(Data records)
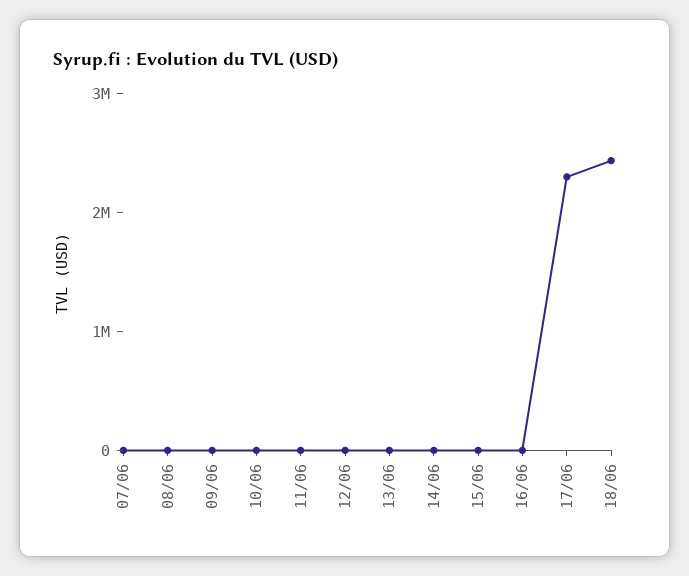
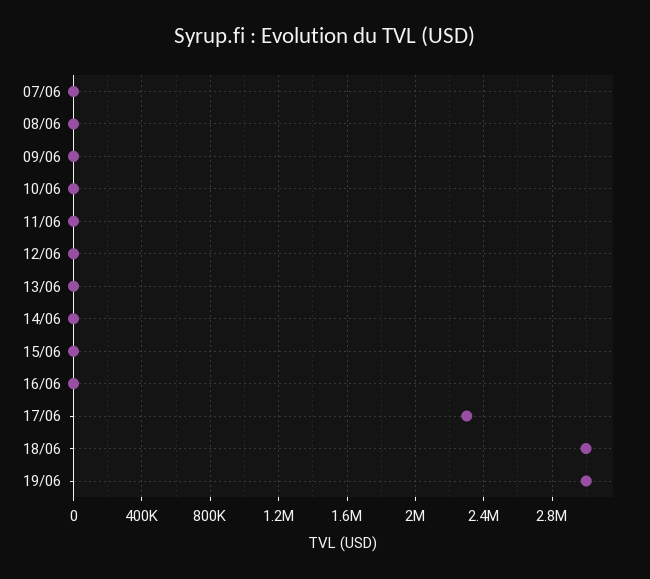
18/06: 2400000 -> 3000000
19/06: none -> 3000000

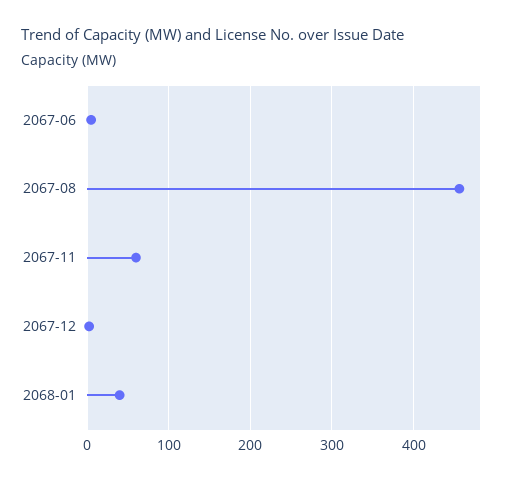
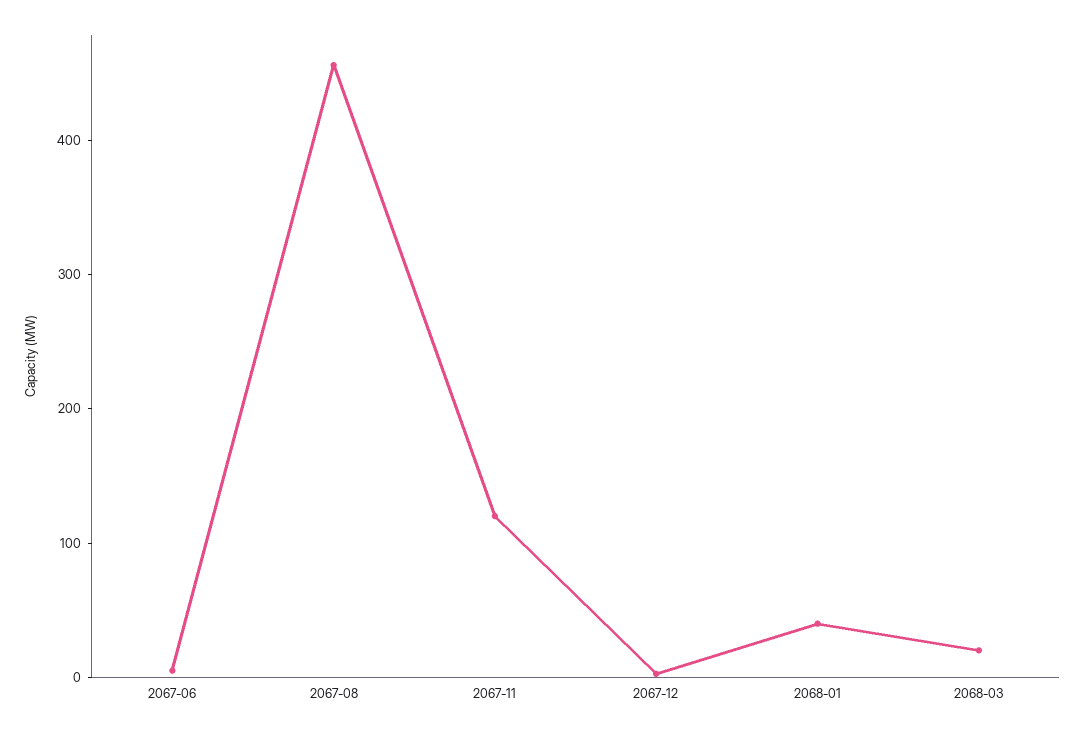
2067-11: 60 -> 120
2068-03: none -> 20

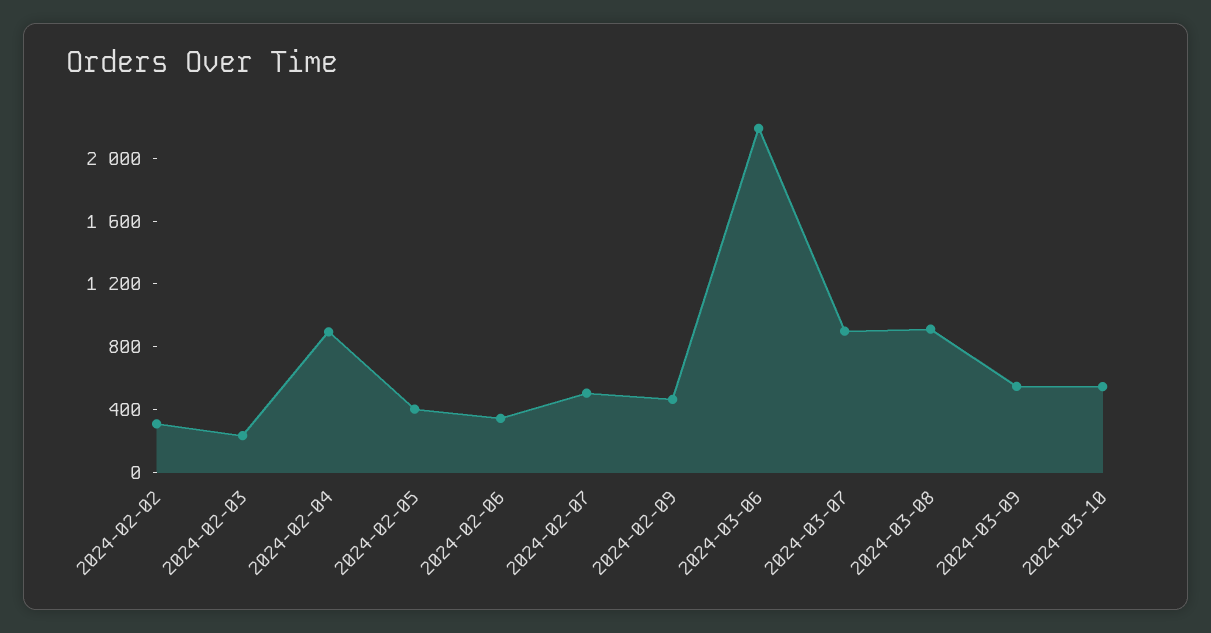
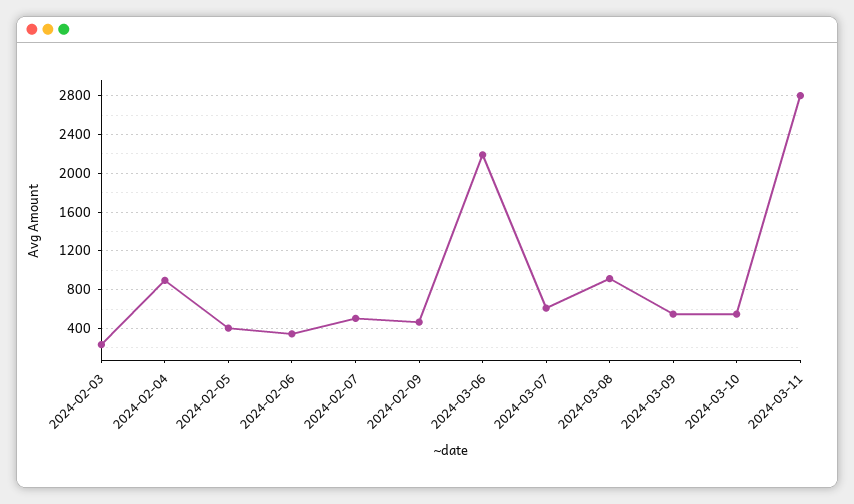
2024-02-02: 300 -> none
2024-03-07: 900 -> 600
2024-03-11: none -> 2800

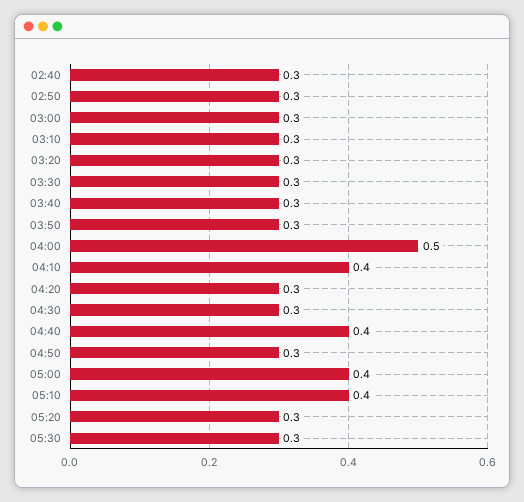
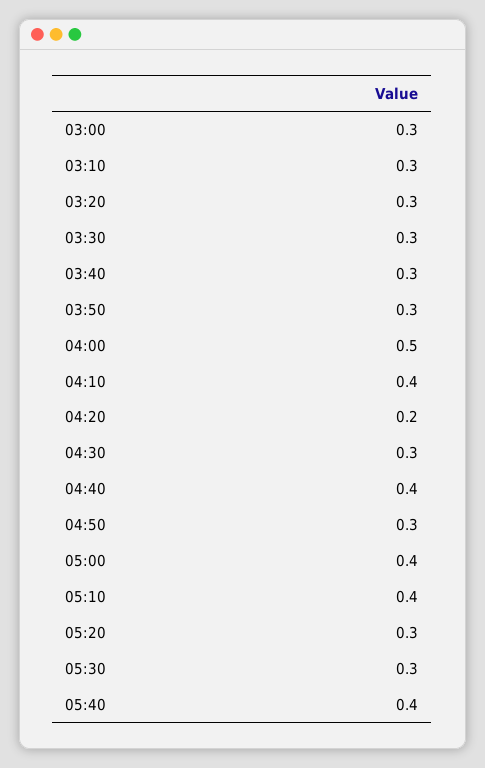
02:40: 0.3 -> none
02:50: 0.3 -> none
04:20: 0.3 -> 0.2
05:40: none -> 0.4

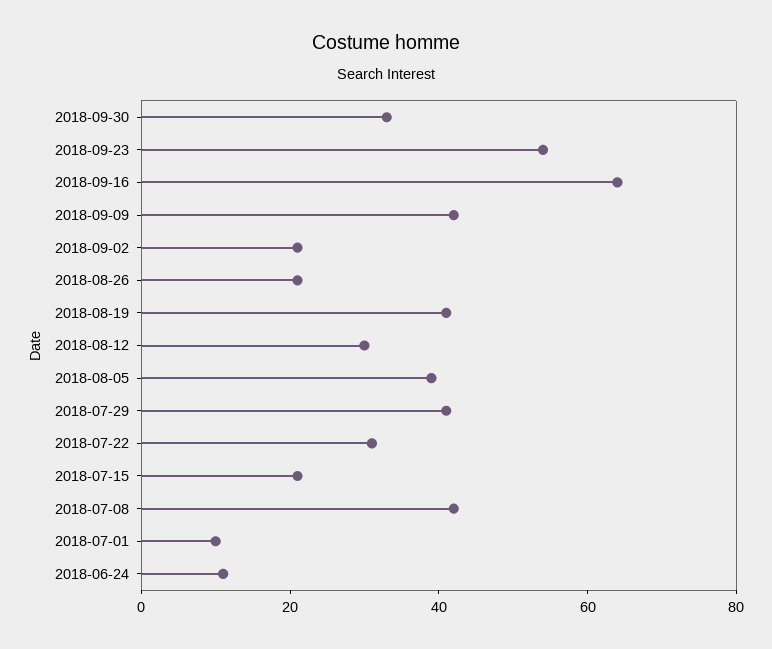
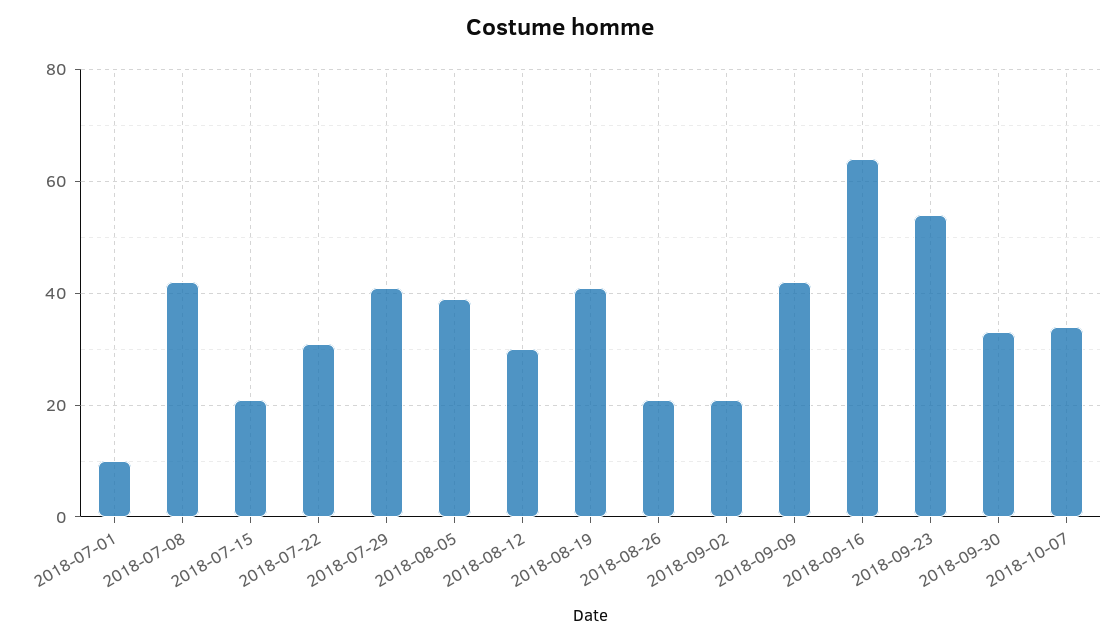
2018-06-24: 10 -> none
2018-10-07: none -> 35

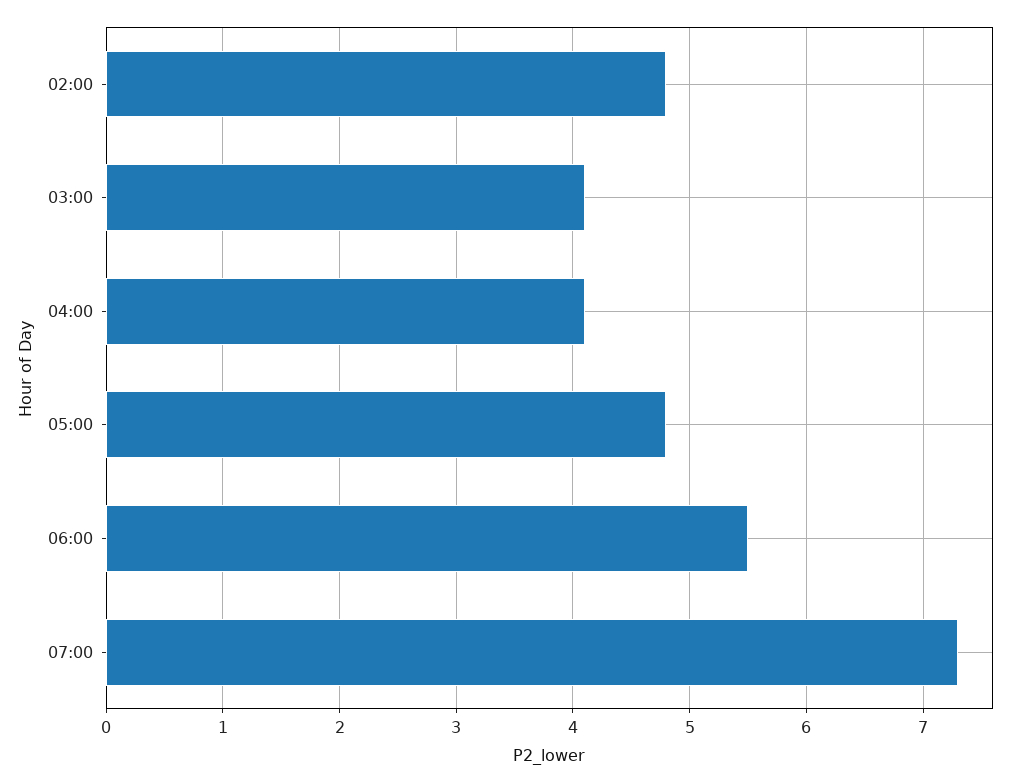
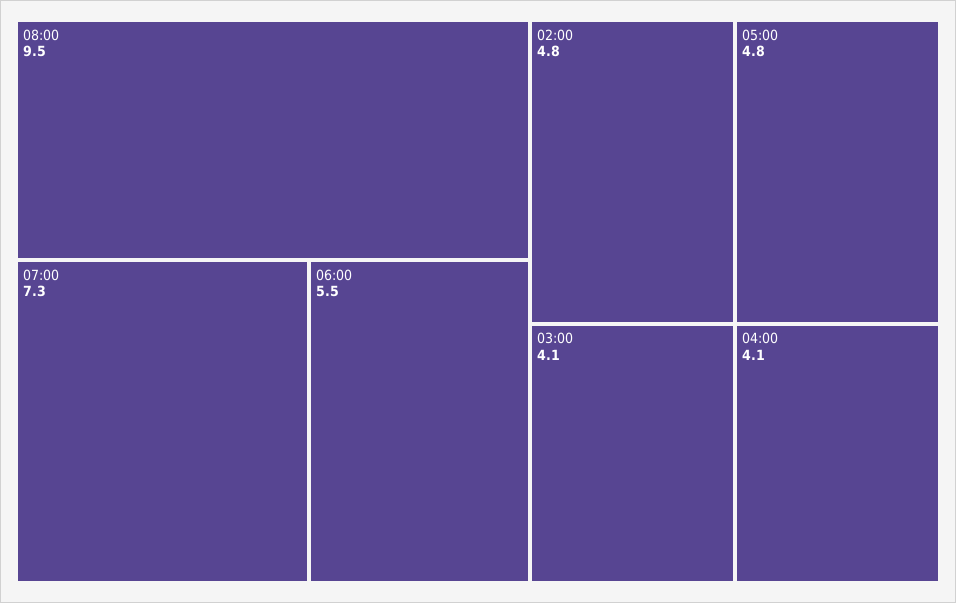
08:00: none -> 9.5

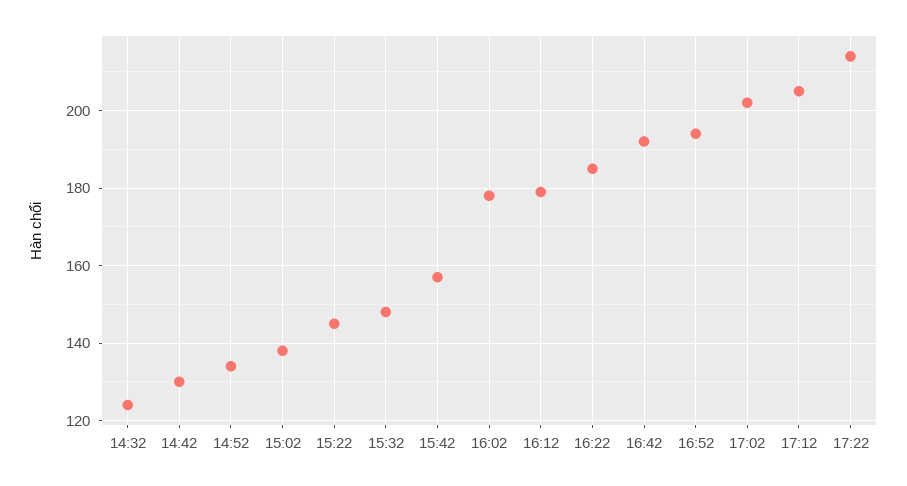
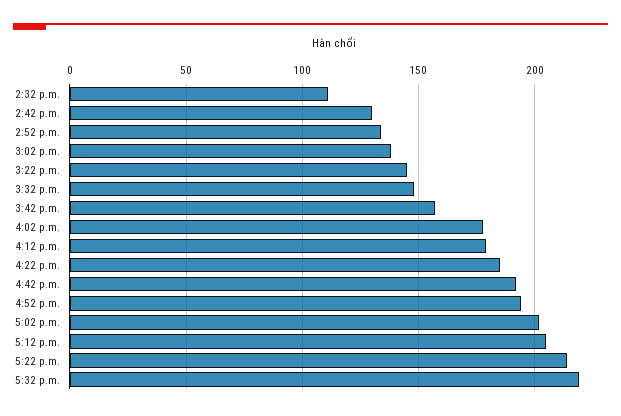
14:32: 125 -> 110
5:32 p.m.: none -> 220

[What needs to be done] Lines holding "none": copy each one from the records above.

[Exercise response]
19/06: none -> 3000000
2068-03: none -> 20
2024-02-02: 300 -> none
2024-03-11: none -> 2800
02:40: 0.3 -> none
02:50: 0.3 -> none
05:40: none -> 0.4
2018-06-24: 10 -> none
2018-10-07: none -> 35
08:00: none -> 9.5
5:32 p.m.: none -> 220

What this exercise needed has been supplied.